### Exercise objective
In the data below, find each line that contains the word "width" and copy it.

Data entries:
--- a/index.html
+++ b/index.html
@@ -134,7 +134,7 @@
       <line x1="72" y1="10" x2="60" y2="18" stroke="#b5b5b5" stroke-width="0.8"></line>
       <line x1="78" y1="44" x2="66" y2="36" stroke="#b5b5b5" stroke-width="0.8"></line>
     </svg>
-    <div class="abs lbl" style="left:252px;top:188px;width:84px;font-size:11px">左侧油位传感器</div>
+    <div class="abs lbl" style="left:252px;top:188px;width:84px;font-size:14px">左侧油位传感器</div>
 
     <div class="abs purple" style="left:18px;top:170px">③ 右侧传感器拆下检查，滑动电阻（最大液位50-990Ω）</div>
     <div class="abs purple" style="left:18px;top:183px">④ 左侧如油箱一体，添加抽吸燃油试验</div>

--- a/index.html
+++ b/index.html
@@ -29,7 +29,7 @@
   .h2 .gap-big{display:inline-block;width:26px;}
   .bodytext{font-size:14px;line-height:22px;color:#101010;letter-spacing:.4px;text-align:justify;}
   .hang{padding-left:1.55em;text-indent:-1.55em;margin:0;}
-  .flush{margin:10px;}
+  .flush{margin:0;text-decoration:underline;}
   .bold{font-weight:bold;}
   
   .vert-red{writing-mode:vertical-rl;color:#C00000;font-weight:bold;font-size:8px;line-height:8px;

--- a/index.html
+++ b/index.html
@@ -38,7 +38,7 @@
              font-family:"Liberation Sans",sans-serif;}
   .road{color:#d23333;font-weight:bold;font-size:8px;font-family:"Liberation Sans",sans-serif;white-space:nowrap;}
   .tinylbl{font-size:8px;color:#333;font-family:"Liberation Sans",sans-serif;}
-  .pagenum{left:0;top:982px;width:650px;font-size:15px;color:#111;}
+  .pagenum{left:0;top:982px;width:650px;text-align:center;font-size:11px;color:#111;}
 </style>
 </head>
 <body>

### Task result
       <line x1="72" y1="10" x2="60" y2="18" stroke="#b5b5b5" stroke-width="0.8"></line>
       <line x1="78" y1="44" x2="66" y2="36" stroke="#b5b5b5" stroke-width="0.8"></line>
-    <div class="abs lbl" style="left:252px;top:188px;width:84px;font-size:11px">左侧油位传感器</div>
+    <div class="abs lbl" style="left:252px;top:188px;width:84px;font-size:14px">左侧油位传感器</div>
   .h2 .gap-big{display:inline-block;width:26px;}
-  .pagenum{left:0;top:982px;width:650px;font-size:15px;color:#111;}
+  .pagenum{left:0;top:982px;width:650px;text-align:center;font-size:11px;color:#111;}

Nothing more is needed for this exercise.